======== Source data
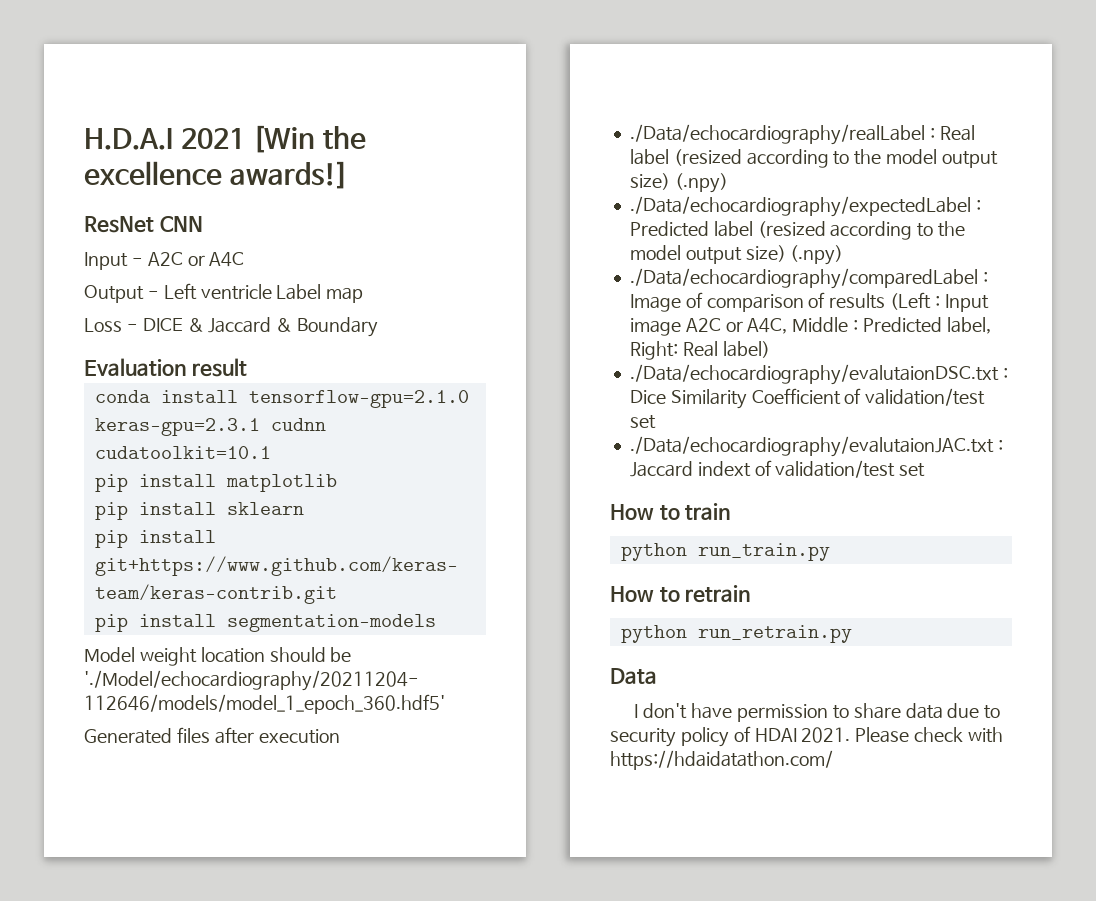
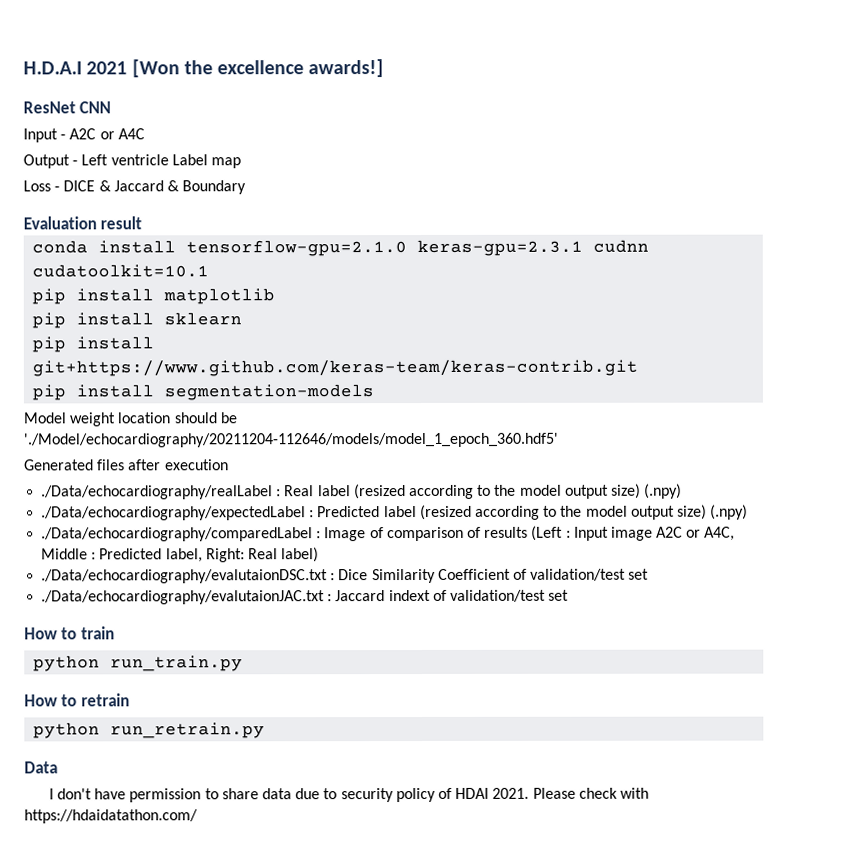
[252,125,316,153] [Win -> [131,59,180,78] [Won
================
======== Source data
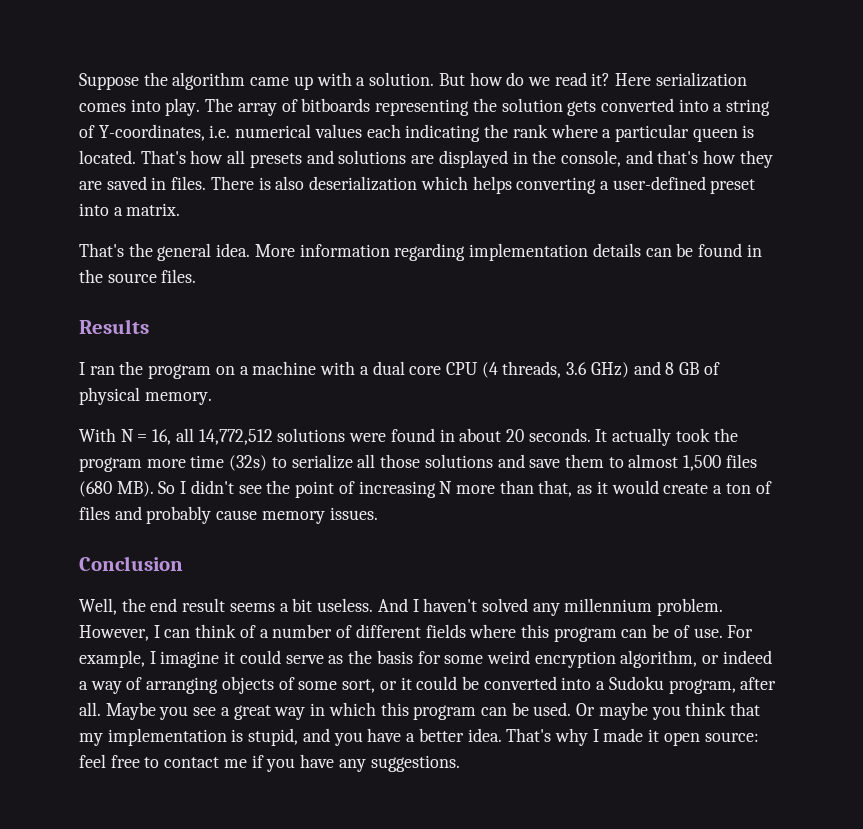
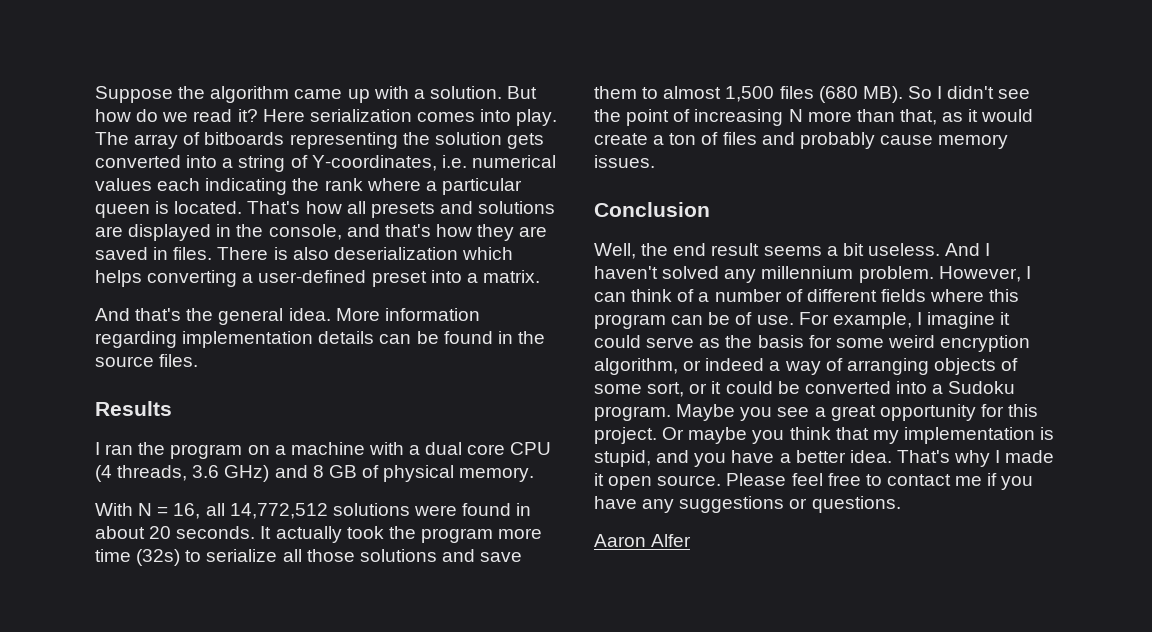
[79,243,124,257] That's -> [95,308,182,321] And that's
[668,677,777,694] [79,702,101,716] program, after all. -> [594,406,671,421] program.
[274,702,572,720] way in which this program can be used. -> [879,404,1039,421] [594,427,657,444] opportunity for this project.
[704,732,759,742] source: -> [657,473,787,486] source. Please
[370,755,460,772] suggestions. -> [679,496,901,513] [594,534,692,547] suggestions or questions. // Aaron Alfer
================
**What needs to be done**
Show each line in the entries that holds the string "program".

**Exercise answer**
[668,677,777,694] [79,702,101,716] program, after all. -> [594,406,671,421] program.
[274,702,572,720] way in which this program can be used. -> [879,404,1039,421] [594,427,657,444] opportunity for this project.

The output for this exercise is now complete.